Another problem is due to major flooding in 2015 caused by the rapid melting of the Sag River. Overflow ice and a spring flood eroded parts of the road.

Hagerty said in an email that InsulFoam 40 addresses these problems by "banking cold" within the roadbed in winter to keep the permafrost frozen in summer and by providing a lightweight structural infill that lifts the roadbed above flood levels without overcompressing the underlying soils.

Traditionally, the only product that could meet the project standard in terms of thermal value, water absorption and compression was extruded polystyrene foam board, Hagerty said. However, the Insulfoam Anchorage plant has "specialized manufacturing equipment" that produces EPS boards that meet standards of the American Association of State Highway and Transportation Officials. Hagerty said he could only identify the equipment as a block molding machine for proprietary reasons.

He described the InsulFoam 40 product it forms as a "high-performance insulation consisting of a superior closed-cell, lightweight and resilient EPS, manufactured in a plank mold."

Road crews have installed plenty of the product to date for the project, which is scheduled for completion in 2019.

"Picture a football field stacked about 70 feet high with insulation," Hagerty said of the volume manufactured so far.

Preparing the Anchorage production plant and its workforce to fill the huge order was a major undertaking, Hagerty added.

"This required the plant to solve a range of production challenges needed to operate 24/7 for three years, while still also meeting other local demands for insulation products," he said.

InsulFoam 40 has been around about 25 years, according to a product data sheet that says commercial, industrial and residential applications include foundations, drill pads, railroad bases, ice rinks and parking structures in addition to uses for roadbeds and permafrost protection.

The InsulFoam brand is owned by Carlisle Construction Material Co., which is based in Puyallup, Wash., and says it is the largest U.S. manufacturer of block-molded EPS. CCM is a $2 billion division of the publicly traded Carlisle Cos., which employs more than 2,400 people and operates 26 plants in North American and five in Europe.

In Anchorage, Hagerty said, "Specifically, the plant ramped up production to supply 3 1/2, 52-foot long flatbed trucks of EPS every day to meet the Dalton Highway construction schedule, and worked with the contractor to ship the materials more than 500 miles to the job site."

Once there, typically no cutting or trimming is needed because the plank-mold process yields individual panels with a hard, skin-like finish, the product data sheet says.

Road workers with the Palmer, Alaska-based Cruz Construction Inc. are putting down more than 3,000 individual sheets per 12-hour shift, according to a YouTube video about the project.

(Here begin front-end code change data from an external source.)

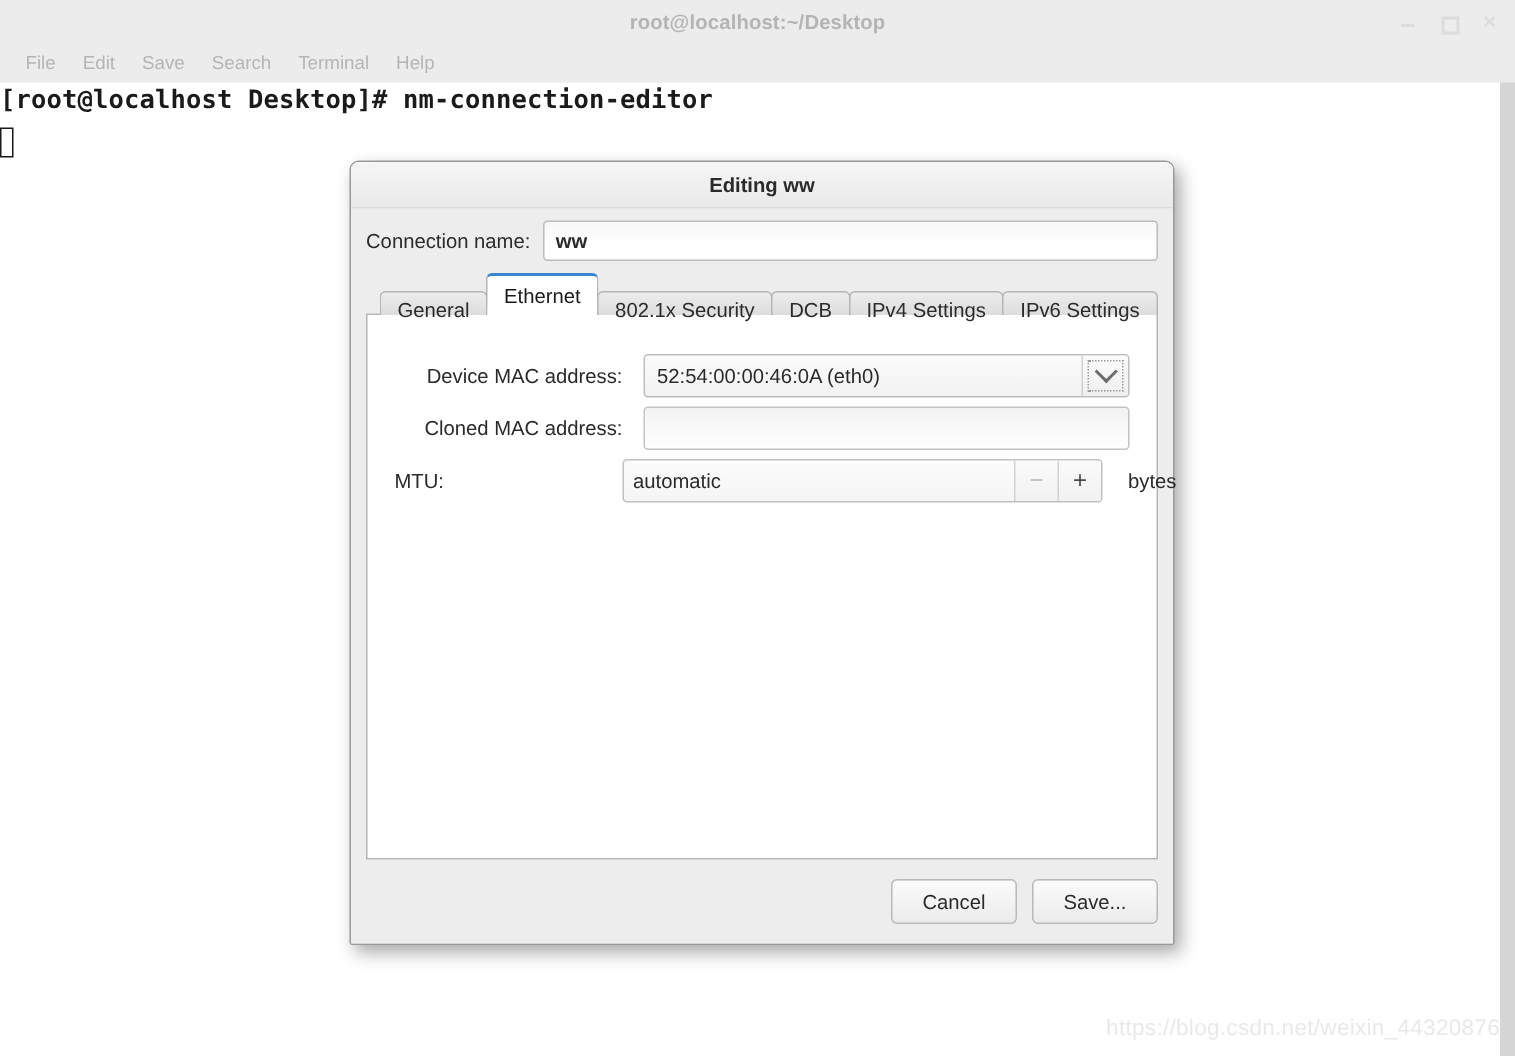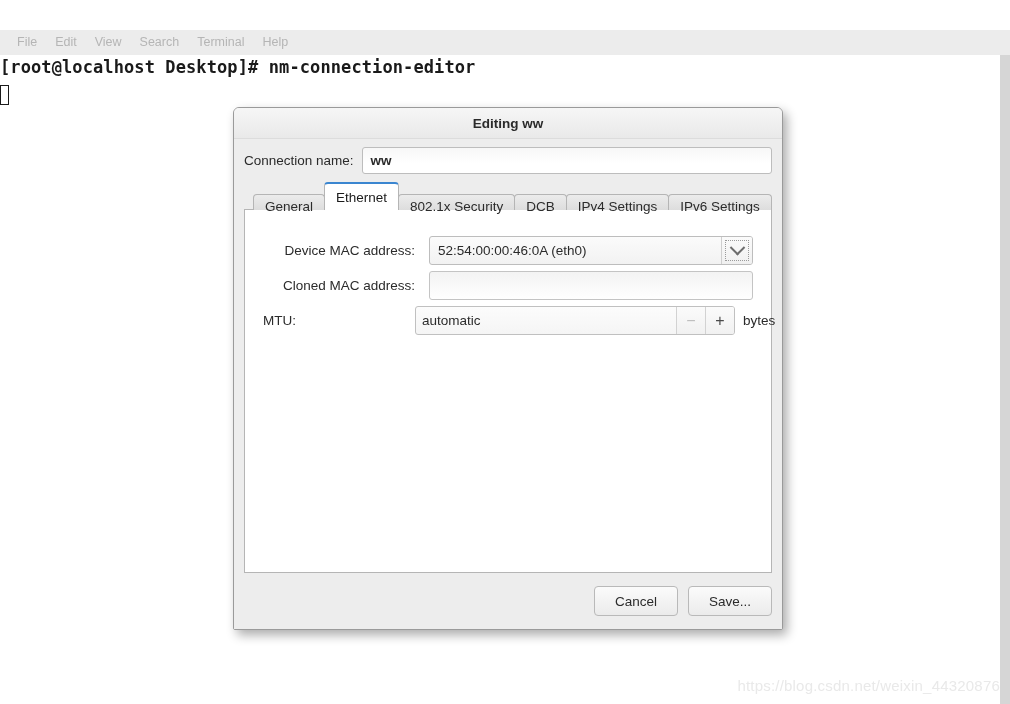--- a/index.html
+++ b/index.html
@@ -313,21 +313,21 @@
     height: 29px;
     background: linear-gradient(to bottom, #f3f3f3 0%, #ffffff 100%);
     border: 1px solid #c4c4c4;
     border-radius: 3px;
     box-sizing: border-box;
   }
 
   .spin-wrap {
     display: flex;
     align-items: center;
-    gap: 8px;
+    gap: 17px;
   }
   .spin {
     width: 320px;
     height: 29px;
     display: flex;
     align-items: stretch;
     background: linear-gradient(to bottom, #fcfcfc 0%, #f5f5f5 100%);
     border: 1px solid #c0c0c0;
     border-radius: 3px;
     overflow: hidden;
@@ -383,26 +383,34 @@
     padding: 0 20px;
     box-sizing: border-box;
     white-space: nowrap;
   }
 </style>
 </head>
 <body>
 
 <div id="screen">
 
+  <div class="term-titlebar">
+    <div class="term-title">root@localhost:~/Desktop</div>
+    <div class="win-controls">
+      <span class="win-btn min"></span>
+      <span class="win-btn max"></span>
+      <span class="win-btn close">×</span>
+    </div>
+  </div>
 
   <div class="term-menubar">
     <div class="menu-items">
       <span class="menu-item">File</span>
       <span class="menu-item">Edit</span>
-      <span class="menu-item">View</span>
+      <span class="menu-item">Save</span>
       <span class="menu-item">Search</span>
       <span class="menu-item">Terminal</span>
       <span class="menu-item">Help</span>
     </div>
   </div>
 
   <div class="term-body">
     <div class="term-line">[root@localhost Desktop]# nm-connection-editor</div>
     <div class="term-cursor"></div>
   </div>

A 50-mile stretch of Dalton Highway in Alaska that ends just shy of Prudhoe Bay is being upgraded with block-molded expanded polystyrene insulation in the roadbed. Road crews are installing more than 3,000 sheets per 12-hour shift.

Chris Krieg, project manager for Cruz Construction, explains in the video how the product is installed.

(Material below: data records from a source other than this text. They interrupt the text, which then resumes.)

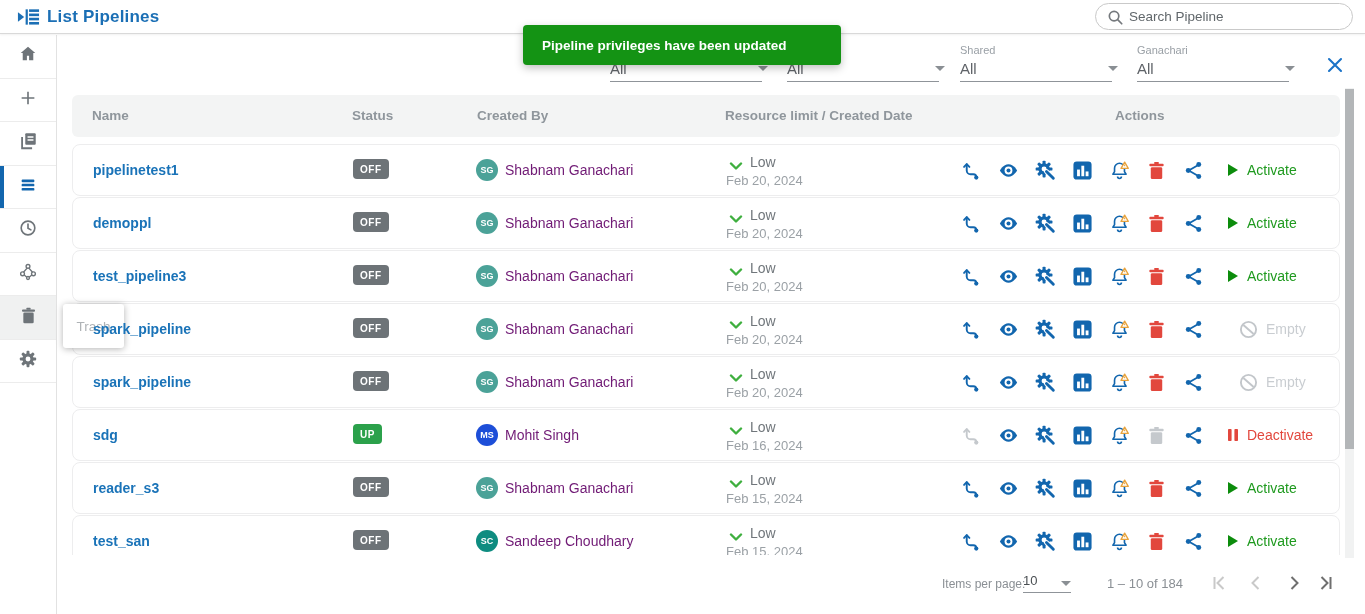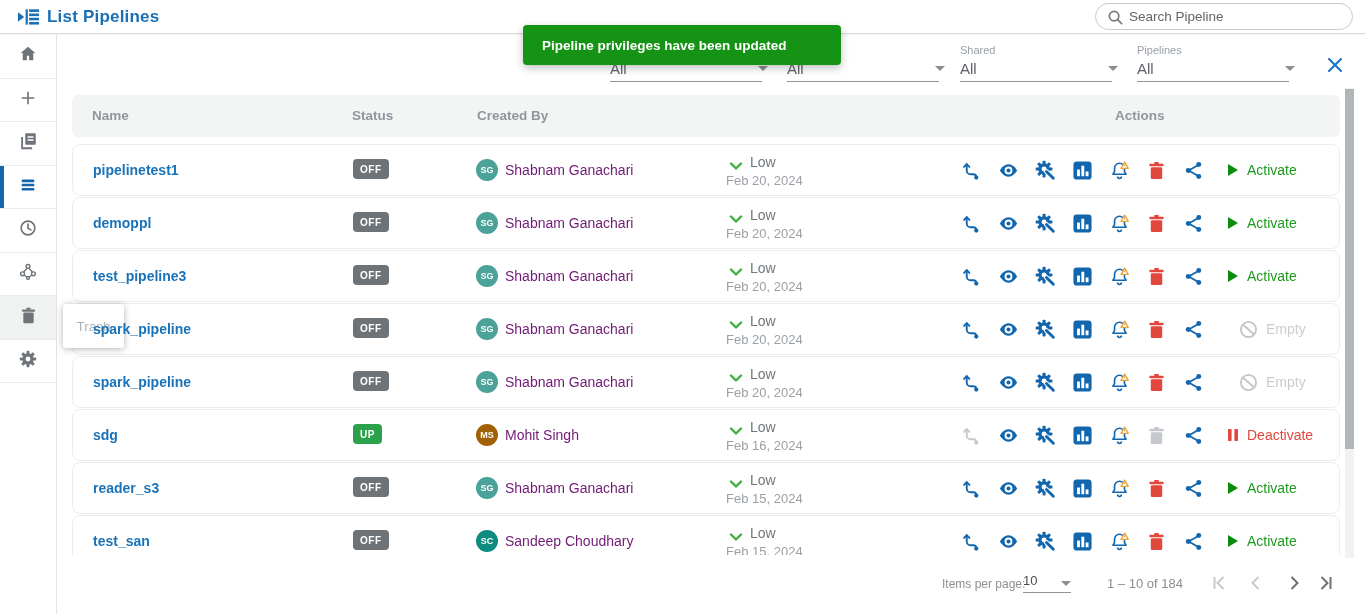--- a/index.html
+++ b/index.html
@@ -210,36 +210,37 @@
     <div class="funder"></div>
       <div class="farrow"></div>
   </div>
   <div class="ffield f3">
     <div class="flabel">Shared</div>
     <div class="fvalue">All</div>
     <div class="funder"></div>
       <div class="farrow"></div>
   </div>
   <div class="ffield f4">
-    <div class="flabel">Pipelines</div>
+    <div class="flabel">Ganachari</div>
     <div class="fvalue">All</div>
     <div class="funder"></div>
       <div class="farrow"></div>
   </div>
   <span id="clear-filters">
     <svg width="18" height="18" viewBox="0 0 18 18">
         <path d="M3 3 L15 15 M15 3 L3 15" stroke="#1B73C8" stroke-width="2.1" stroke-linecap="round"></path>
       </svg>
   </span>
 
   <div id="table">
     <div class="thead">
       <span class="th-name">Name</span>
       <span class="th-status">Status</span>
       <span class="th-created">Created By</span>
+      <span class="th-resource">Resource limit / Created Date</span>
       <span class="th-actions">Actions</span>
     </div>
     <div id="rows">
         <div class="row">
       <a class="cell-name">pipelinetest1</a>
       <span class="badge off">OFF</span>
       <span class="avatar" style="background: rgb(75, 162, 152);">SG</span>
       <span class="creator">Shabnam Ganachari</span>
       <span class="chev">
         <svg width="14" height="9" viewBox="0 0 14 9">
@@ -659,21 +660,21 @@
                 <circle cx="10" cy="10" r="8" fill="none" stroke="#C2C6CA" stroke-width="2"></circle>
                 <path d="M4.6 5.3 L15.4 14.7" stroke="#C2C6CA" stroke-width="2"></path>
               </svg>
             </span>
         <span class="act-label">Empty</span>
       </span>
     </div>
         <div class="row">
       <a class="cell-name">sdg</a>
       <span class="badge up">UP</span>
-      <span class="avatar" style="background: #a16207;">MS</span>
+      <span class="avatar" style="background: #1d4ed8;">MS</span>
       <span class="creator">Mohit Singh</span>
       <span class="chev">
         <svg width="14" height="9" viewBox="0 0 14 9">
               <path d="M2 1.5 L7 6.5 L12 1.5" fill="none" stroke="#3FAF3F" stroke-width="2.4" stroke-linecap="round" stroke-linejoin="round"></path>
             </svg>
       </span>
       <span class="limit">Low</span>
       <span class="date">Feb 16, 2024</span>
       <span class="icons">
         <span class="aicon disabled">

"Adhering the insulation board to the road surface kind of looks like a pogo stick, but it's a giant stapler that uses 6-inch staples," he said. "A guy walks along, punches it in, drives through the insulation board and secures it to the gravel."

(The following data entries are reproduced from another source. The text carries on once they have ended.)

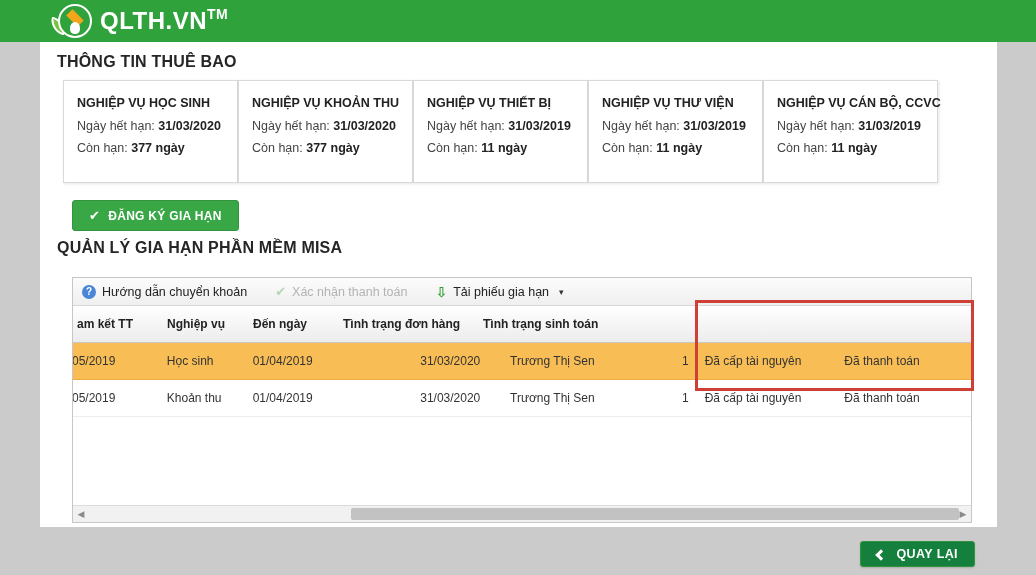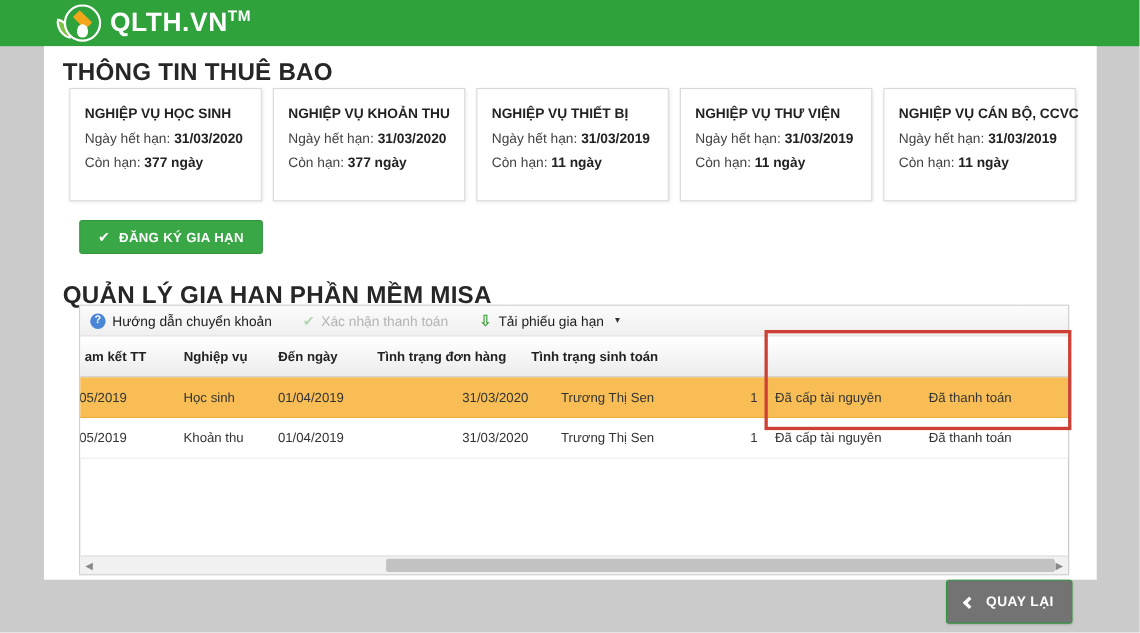--- a/index.html
+++ b/index.html
@@ -39,26 +39,26 @@
     color:#fff; font-size:24px; font-weight:800; letter-spacing:0.5px;
     margin-left:8px; line-height:1;
   }
   .brand sup { font-size:14px; font-weight:700; vertical-align:top; position:relative; top:-2px; }
 
   
   .content {
     position:absolute; left:40px; top:42px; width:957px; height:485px;
     background:#fff;
   }
-  .sec-title { position:absolute; font-size:22px; font-weight:700; color:#262626; letter-spacing:0.2px; }
+  .sec-title { position:absolute; font-size:16px; font-weight:700; color:#262626; letter-spacing:0.2px; }
   .sec-title.t1 { left:17px; top:11px; }
-  .sec-title.t2 { left:17px; top:213px; }
-
-  
-  .cards { position:absolute; left:23px; top:38px; display:flex; gap:10px; }
+  .sec-title.t2 { left:17px; top:197px; }
+
+  
+  .cards { position:absolute; left:23px; top:38px; display:flex; }
   .sub-card {
     width:175px; height:103px; background:#fff;
     border:1px solid #d9d9d9; box-shadow:1px 1px 3px rgba(0,0,0,0.10);
     padding:15px 13px 0 13px; font-size:12.5px; color:#444;
   }
   .sub-card .cname { font-weight:700; color:#222; font-size:12.5px; margin-bottom:9px; white-space:nowrap; }
   .sub-card .line { margin-bottom:8px; white-space:nowrap; }
   .sub-card .line b { color:#222; }
 
   
@@ -119,22 +119,22 @@
     display:flex; align-items:center; justify-content:center; cursor:pointer;
   }
   .hs-arrow.left { left:0; } .hs-arrow.right { right:0; }
   .hs-thumb {
     position:absolute; left:278px; width:608px; top:2px; height:12px;
     background:#c2c2c2; border-radius:2px; cursor:pointer;
   }
 
   
   .btn-back {
-    position:absolute; right:61px; bottom:8px; height:40px;
-    background:#737373; border:1px solid #339440; border-radius:3px;
+    position:absolute; right:61px; bottom:8px; height:26px;
+    background:#15803d; border:1px solid #339440; border-radius:3px;
     color:#fff; font-size:12.5px; font-weight:700; letter-spacing:0.4px;
     display:flex; align-items:center; gap:11px; padding:0 16px; cursor:pointer;
     box-shadow:0 1px 2px rgba(0,0,0,0.15); font-family:inherit;
   }
   .chev { width:8px; height:8px; border-left:3px solid #fff; border-bottom:3px solid #fff; transform:rotate(45deg); margin-top:1px; }
 </style>
 </head>
 <body>
 
 <div class="app-header">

Veteran members of the road crew have commented about the board's durability, according to Krieg.

"A lot of the old-timers were surprised at how well the board held up once we started putting gravel on it and bulldozing over it with our equipment," he said. "It wouldn't break apart and crumble in pieces like the stuff they had used in the past."

Maintaining the full corridor from Fairbanks to Prudhoe Bay is critical, Krieg added. Airplane deliveries aren't practical, and shipments via the bay aren't possible most of the year.

"To barge in to Prudhoe Bay, you've got a tight window, about two months — so the Dalton Highway is the main source for these guys here, and we need to make sure it stays in good shape," Krieg said.